I built a 10' x 8' shed 25 years ago and regreted it should have been 20' x 10'. paving slabs first use sand to level, base 4" x 2" joists , 16" gap between joists, tounge and grooved flooring about an inch thick nailed on the opposite run of the joists, centre of each joist to join, 3" x 2" stoothing type walls to give room for insulation, I would cover with half inch thick MDF not plaster board, countersunk and screwed, florescent lights (protected) on ceiling, power points along the walls, and kitchen worktop and cupboards underneath.Outer shed walls T & G 6' high 3/4" thick x 6" wide. It goes to say cscs safety is excellent to learn you can buy the book, and use safety goggles, ear protection, and gloves. Keep water out of the shed also. Using band saws, chop saws fret saws is very risky, I was trained to use them, a push stick (length of timber with a v cut out at the end) is a MUST when using them electric saws, forget about hilti guns far too dangerous.
It's a separate building. I am having the shed built for me (haven't time to do it myself) but I'm gonna sort everything else. So I will basically start from a empty shell
I'm not a builder but pretty good at most things DIY and built myself a man cave a couple of year ago. It's 4 x 3 meters, walls and roof are insulated with 2" polystyrene, i thought about using loft insulation but the polystyrene is much easier to work with and not that much more expensive. If i remember rightly it was a similar price. I just went on ebay and ordered a pack big enough to suit the structure.

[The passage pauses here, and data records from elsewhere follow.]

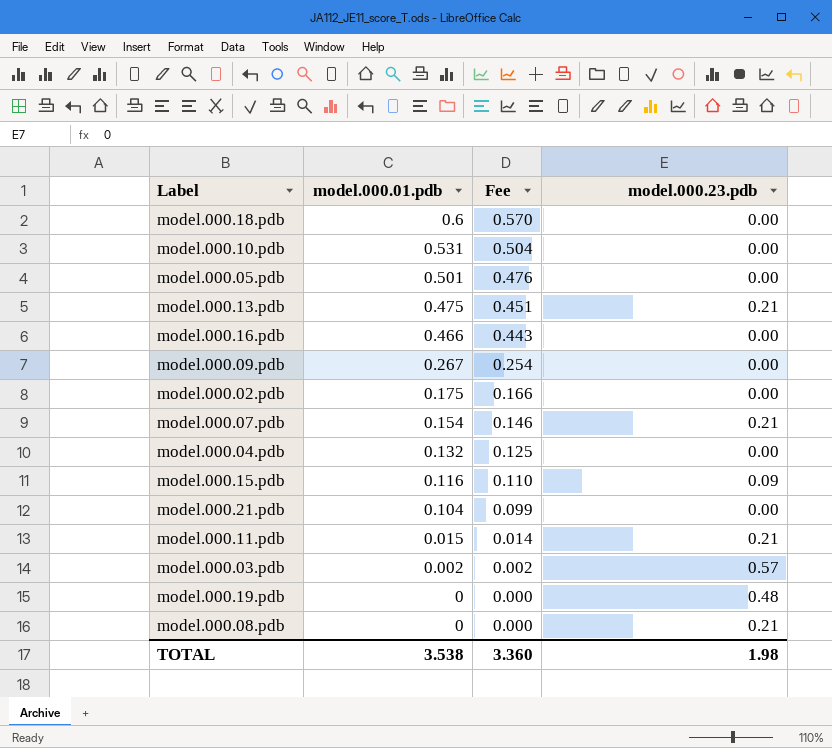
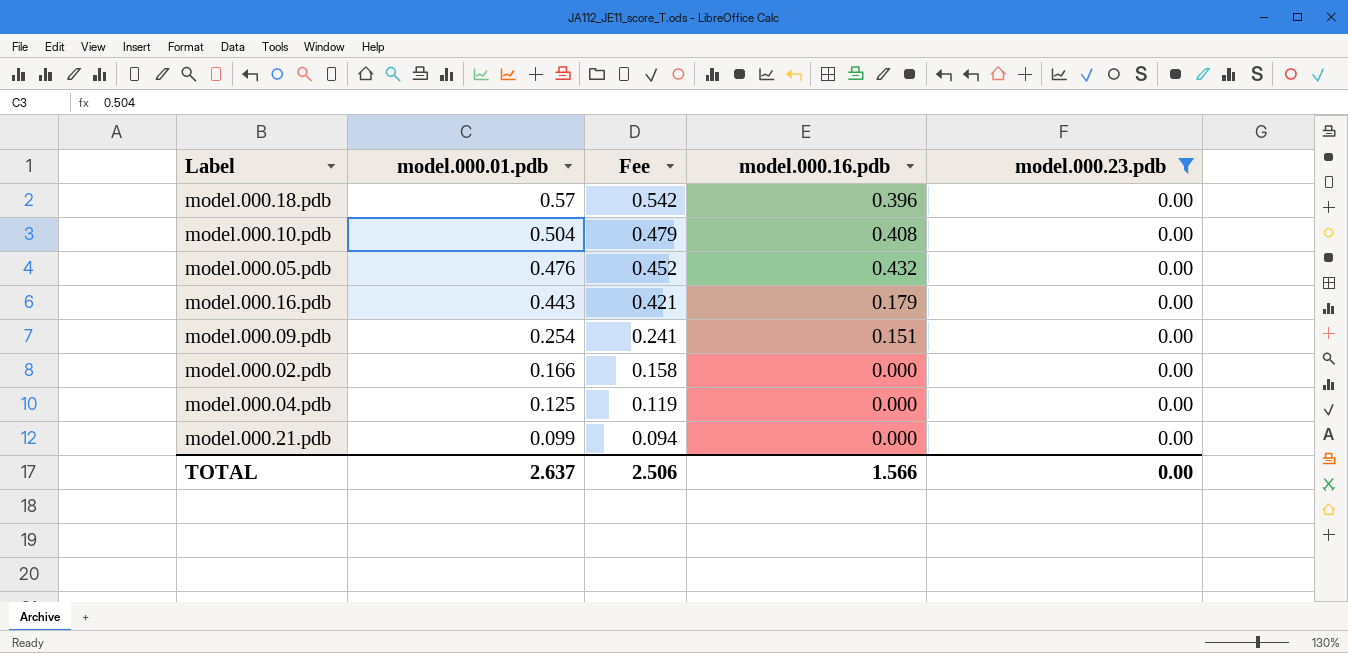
filter: none -> model.000.23.pdb = 0.00
column model.000.16.pdb | position: none -> 4
model.000.18.pdb | model.000.01.pdb: 0.6 -> 0.57
model.000.18.pdb | Fee: 0.570 -> 0.542
model.000.10.pdb | model.000.01.pdb: 0.531 -> 0.504
model.000.10.pdb | Fee: 0.504 -> 0.479
model.000.05.pdb | model.000.01.pdb: 0.501 -> 0.476
model.000.05.pdb | Fee: 0.476 -> 0.452
model.000.16.pdb | model.000.01.pdb: 0.466 -> 0.443
model.000.16.pdb | Fee: 0.443 -> 0.421
model.000.09.pdb | model.000.01.pdb: 0.267 -> 0.254
model.000.09.pdb | Fee: 0.254 -> 0.241
model.000.02.pdb | model.000.01.pdb: 0.175 -> 0.166
model.000.02.pdb | Fee: 0.166 -> 0.158
model.000.04.pdb | model.000.01.pdb: 0.132 -> 0.125
model.000.04.pdb | Fee: 0.125 -> 0.119
model.000.21.pdb | model.000.01.pdb: 0.104 -> 0.099
model.000.21.pdb | Fee: 0.099 -> 0.094
TOTAL | model.000.01.pdb: 3.538 -> 2.637
TOTAL | Fee: 3.360 -> 2.506
TOTAL | model.000.23.pdb: 1.98 -> 0.00

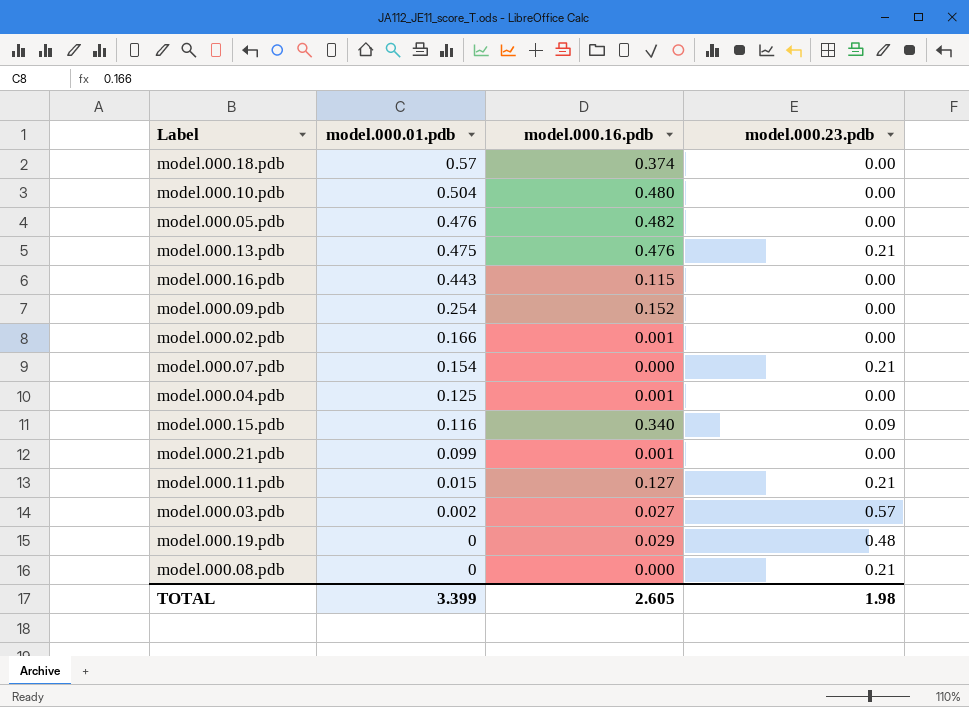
filter: model.000.23.pdb = 0.00 -> none
column Fee | formula: [model.000.01.pdb] * 0.95 -> none
model.000.18.pdb | model.000.16.pdb: 0.396 -> 0.374
model.000.10.pdb | model.000.16.pdb: 0.408 -> 0.480
model.000.05.pdb | model.000.16.pdb: 0.432 -> 0.482
model.000.16.pdb | model.000.16.pdb: 0.179 -> 0.115
model.000.09.pdb | model.000.16.pdb: 0.151 -> 0.152
model.000.02.pdb | model.000.16.pdb: 0.000 -> 0.001
model.000.04.pdb | model.000.16.pdb: 0.000 -> 0.001
model.000.21.pdb | model.000.16.pdb: 0.000 -> 0.001
TOTAL | model.000.01.pdb: 2.637 -> 3.399
TOTAL | model.000.16.pdb: 1.566 -> 2.605
TOTAL | model.000.23.pdb: 0.00 -> 1.98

It's got log panelling as an internal skin on the walls and roof. A word of advice Joe. Plan all your electrics before you begin the build, know where you want sockets, lights, switches, TV Arial, internet point etc. I can honestly say i have never been cold in there but it never put any doors on it, just left it open plan if you like and during the winter months i added a wood burner in there but rarely use it tbh, more for show than go. Sound wise it's very good as well and i plan to put some doors on it this year. I can send pics if you want but will have to wait till tonight when i get back to the digs.

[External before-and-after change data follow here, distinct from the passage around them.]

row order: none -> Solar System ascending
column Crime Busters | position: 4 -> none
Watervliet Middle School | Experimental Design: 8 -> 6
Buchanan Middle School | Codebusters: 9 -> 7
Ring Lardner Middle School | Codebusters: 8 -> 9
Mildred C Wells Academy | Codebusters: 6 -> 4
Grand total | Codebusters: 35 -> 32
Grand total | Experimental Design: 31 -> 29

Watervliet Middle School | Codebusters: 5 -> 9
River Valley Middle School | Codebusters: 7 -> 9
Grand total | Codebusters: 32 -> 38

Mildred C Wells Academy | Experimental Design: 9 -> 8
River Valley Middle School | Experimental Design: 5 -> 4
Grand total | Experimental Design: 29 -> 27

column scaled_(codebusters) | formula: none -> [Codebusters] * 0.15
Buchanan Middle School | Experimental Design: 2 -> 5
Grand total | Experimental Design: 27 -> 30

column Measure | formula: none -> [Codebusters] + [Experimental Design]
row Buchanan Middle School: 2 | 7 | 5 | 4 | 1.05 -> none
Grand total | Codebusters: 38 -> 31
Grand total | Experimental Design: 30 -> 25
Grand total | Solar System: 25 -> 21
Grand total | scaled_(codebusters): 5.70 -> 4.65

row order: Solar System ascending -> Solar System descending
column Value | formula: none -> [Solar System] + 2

Listen to Welder about pre planning your electrics etc. Wise words. One other thing. You can never have to many power points. Over spec them.
Insulation and ventilation is my main sorry as wasn't sure what type to use and what insulation would be good enough. My friend is an electrician and he will be sorting that. It will be linked to the fuse box in the house but will have its own separate box
For the roof id go loft insulation Not the 2" bollocks go for 6. You can also get wall insulation boards. Ventilation. Bathroom extractors should do it. Get your sparky to connect them to your light switch.
That's exactly what i did mate, ended up with 6 double sockets and a single for the TV. Another good tip is get one of those newish (Screwfix) double sockets with USB charger built in, they're not expensive and ideal when you can't be arsed or are too drunk to go back to the house to put your phone on charge. Only about £15 as well.
Can never have to many. We sometimes install floor sockets. So you dont need cables lying everywhere.. Joe dont forget some weatherproof outside sockets.
That's a good point, make sure you get some sockets for your cock, Screwfix do a line called Cockets... pre-insulated.